THE TASK:
Every line with the string "letter" must be copied from the entries below.

(Beginning of RAW DATA)

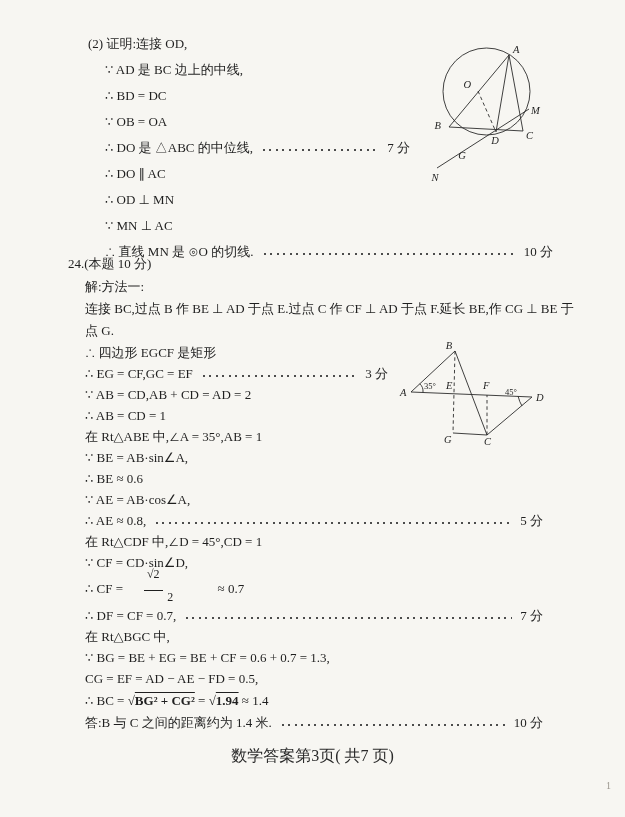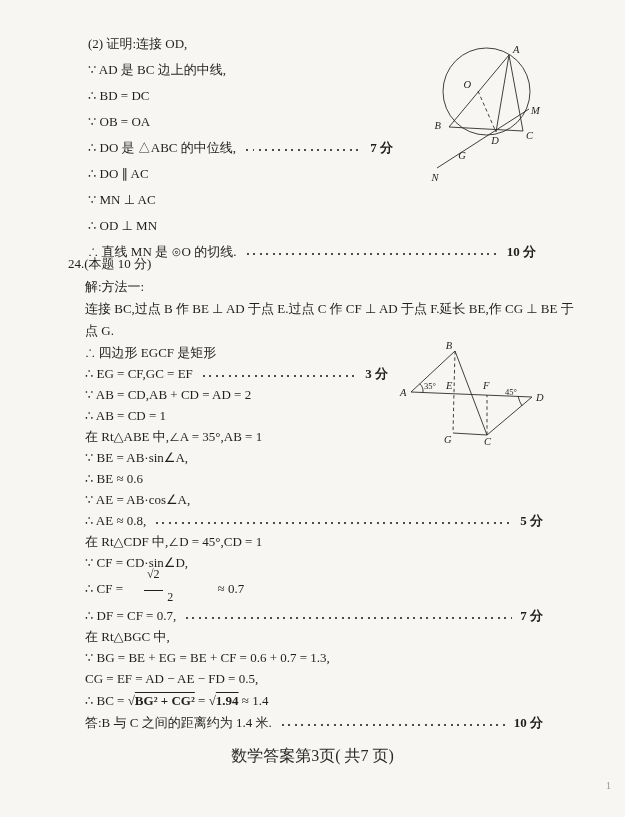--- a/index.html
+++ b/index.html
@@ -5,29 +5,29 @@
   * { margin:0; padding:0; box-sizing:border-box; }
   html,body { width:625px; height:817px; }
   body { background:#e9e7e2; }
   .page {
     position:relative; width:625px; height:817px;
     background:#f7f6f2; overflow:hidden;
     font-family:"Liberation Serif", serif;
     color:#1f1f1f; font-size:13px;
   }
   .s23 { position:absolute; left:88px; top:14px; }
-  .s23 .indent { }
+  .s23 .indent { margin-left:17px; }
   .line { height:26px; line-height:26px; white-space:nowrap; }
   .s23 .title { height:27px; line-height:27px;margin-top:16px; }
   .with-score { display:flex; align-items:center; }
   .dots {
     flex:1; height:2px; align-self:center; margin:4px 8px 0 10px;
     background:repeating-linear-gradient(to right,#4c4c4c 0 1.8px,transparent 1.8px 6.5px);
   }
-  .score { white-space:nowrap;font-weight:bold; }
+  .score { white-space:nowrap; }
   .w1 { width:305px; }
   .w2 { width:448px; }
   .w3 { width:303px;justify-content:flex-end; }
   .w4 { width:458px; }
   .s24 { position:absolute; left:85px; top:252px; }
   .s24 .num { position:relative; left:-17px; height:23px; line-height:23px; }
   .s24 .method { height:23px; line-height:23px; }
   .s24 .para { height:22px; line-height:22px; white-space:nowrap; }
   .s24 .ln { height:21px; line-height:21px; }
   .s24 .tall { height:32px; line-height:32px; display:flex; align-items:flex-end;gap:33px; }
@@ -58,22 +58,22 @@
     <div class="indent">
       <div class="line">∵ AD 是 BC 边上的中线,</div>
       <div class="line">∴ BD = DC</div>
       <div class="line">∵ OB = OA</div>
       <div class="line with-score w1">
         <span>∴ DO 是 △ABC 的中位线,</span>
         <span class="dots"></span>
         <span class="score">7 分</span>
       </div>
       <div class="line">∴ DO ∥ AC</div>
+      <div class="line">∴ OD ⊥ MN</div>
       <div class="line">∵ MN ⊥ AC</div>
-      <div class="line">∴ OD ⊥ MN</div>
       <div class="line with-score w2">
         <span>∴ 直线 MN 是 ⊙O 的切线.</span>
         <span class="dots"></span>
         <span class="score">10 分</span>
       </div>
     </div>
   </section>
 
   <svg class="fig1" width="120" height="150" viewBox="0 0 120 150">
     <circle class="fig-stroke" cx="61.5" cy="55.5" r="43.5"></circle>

(End of RAW DATA)
(Beginning of RAW DATA)

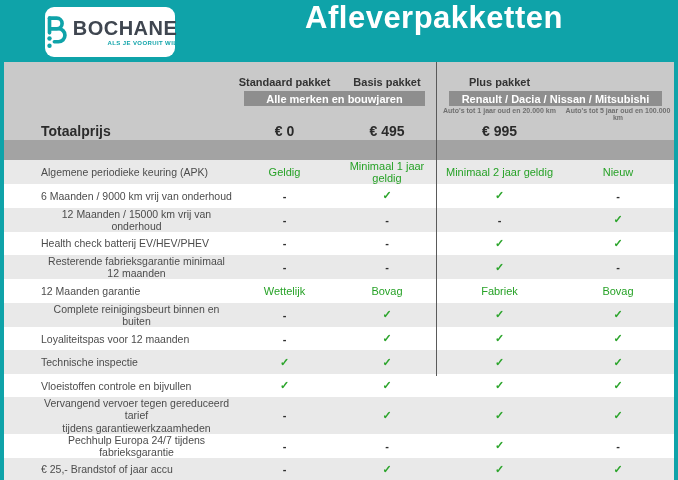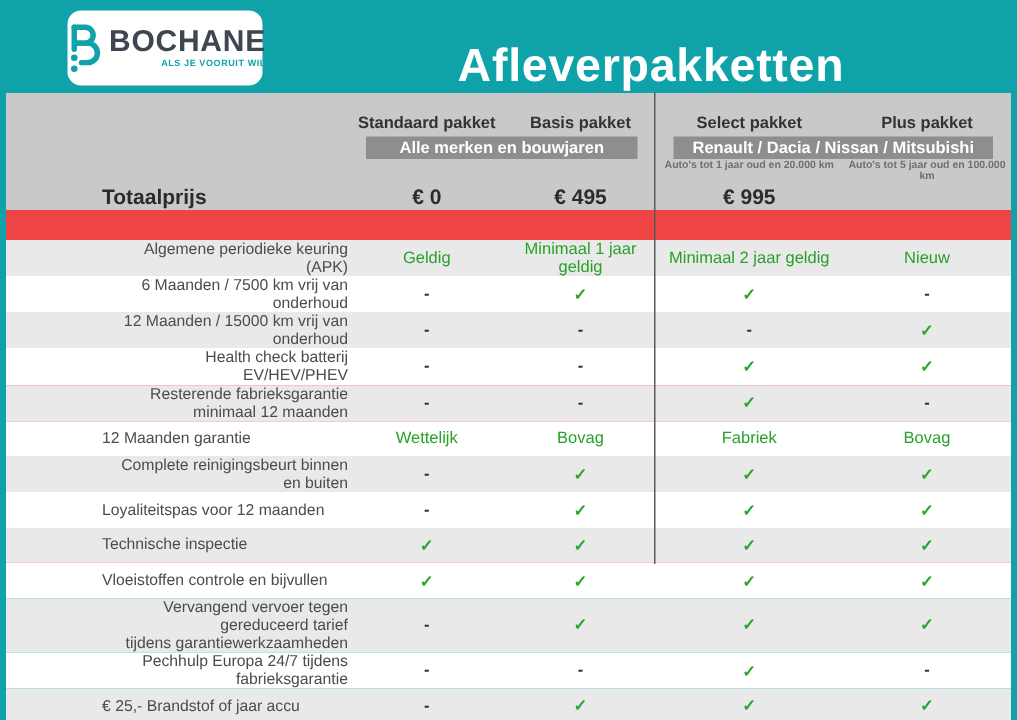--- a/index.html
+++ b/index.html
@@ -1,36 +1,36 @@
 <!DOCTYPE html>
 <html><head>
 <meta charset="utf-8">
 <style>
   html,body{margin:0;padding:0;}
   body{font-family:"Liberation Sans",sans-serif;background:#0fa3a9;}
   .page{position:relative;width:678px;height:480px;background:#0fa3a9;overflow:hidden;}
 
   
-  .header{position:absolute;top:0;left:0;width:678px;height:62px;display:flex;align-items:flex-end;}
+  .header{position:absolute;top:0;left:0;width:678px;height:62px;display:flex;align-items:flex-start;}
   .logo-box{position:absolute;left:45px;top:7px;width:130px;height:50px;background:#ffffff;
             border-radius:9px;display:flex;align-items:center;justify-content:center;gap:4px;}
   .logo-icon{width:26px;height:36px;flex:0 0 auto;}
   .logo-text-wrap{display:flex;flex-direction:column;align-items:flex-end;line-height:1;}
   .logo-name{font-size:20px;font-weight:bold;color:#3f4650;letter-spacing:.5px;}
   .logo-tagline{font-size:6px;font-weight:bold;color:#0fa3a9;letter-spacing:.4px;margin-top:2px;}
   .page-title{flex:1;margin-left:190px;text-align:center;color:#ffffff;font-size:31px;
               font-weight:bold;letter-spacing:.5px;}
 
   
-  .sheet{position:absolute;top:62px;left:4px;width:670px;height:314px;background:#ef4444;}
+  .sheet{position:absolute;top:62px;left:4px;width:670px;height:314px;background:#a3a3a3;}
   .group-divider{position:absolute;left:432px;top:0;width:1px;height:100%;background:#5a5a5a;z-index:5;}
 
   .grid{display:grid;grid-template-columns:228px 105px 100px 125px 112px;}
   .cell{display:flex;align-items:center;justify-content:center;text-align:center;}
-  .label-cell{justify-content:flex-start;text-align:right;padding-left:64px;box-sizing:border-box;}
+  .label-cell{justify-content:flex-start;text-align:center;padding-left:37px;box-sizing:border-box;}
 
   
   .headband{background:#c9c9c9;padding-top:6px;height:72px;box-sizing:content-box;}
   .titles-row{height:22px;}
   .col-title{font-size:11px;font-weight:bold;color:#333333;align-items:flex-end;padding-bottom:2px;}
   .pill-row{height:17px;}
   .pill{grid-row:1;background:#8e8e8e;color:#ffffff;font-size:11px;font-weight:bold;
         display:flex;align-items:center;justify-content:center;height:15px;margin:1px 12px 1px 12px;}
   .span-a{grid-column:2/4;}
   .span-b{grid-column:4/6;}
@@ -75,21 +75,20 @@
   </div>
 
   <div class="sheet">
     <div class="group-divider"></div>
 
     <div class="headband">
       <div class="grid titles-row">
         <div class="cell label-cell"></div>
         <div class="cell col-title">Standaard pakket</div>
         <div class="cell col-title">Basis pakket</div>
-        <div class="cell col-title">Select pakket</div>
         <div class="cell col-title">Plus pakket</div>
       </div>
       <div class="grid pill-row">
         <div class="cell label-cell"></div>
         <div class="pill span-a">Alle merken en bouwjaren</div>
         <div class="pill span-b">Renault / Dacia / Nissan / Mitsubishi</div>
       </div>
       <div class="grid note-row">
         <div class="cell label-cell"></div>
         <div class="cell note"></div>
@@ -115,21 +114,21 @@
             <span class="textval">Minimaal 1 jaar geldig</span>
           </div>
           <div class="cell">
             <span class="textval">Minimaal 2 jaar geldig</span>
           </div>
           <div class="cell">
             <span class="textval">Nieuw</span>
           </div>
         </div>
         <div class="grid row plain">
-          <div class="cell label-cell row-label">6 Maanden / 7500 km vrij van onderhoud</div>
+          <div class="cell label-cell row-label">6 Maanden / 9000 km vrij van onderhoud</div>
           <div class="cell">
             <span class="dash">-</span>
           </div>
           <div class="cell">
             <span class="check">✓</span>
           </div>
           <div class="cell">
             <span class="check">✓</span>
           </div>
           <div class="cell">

(End of RAW DATA)

TASK ANSWER:
   .logo-name{font-size:20px;font-weight:bold;color:#3f4650;letter-spacing:.5px;}
   .logo-tagline{font-size:6px;font-weight:bold;color:#0fa3a9;letter-spacing:.4px;margin-top:2px;}
               font-weight:bold;letter-spacing:.5px;}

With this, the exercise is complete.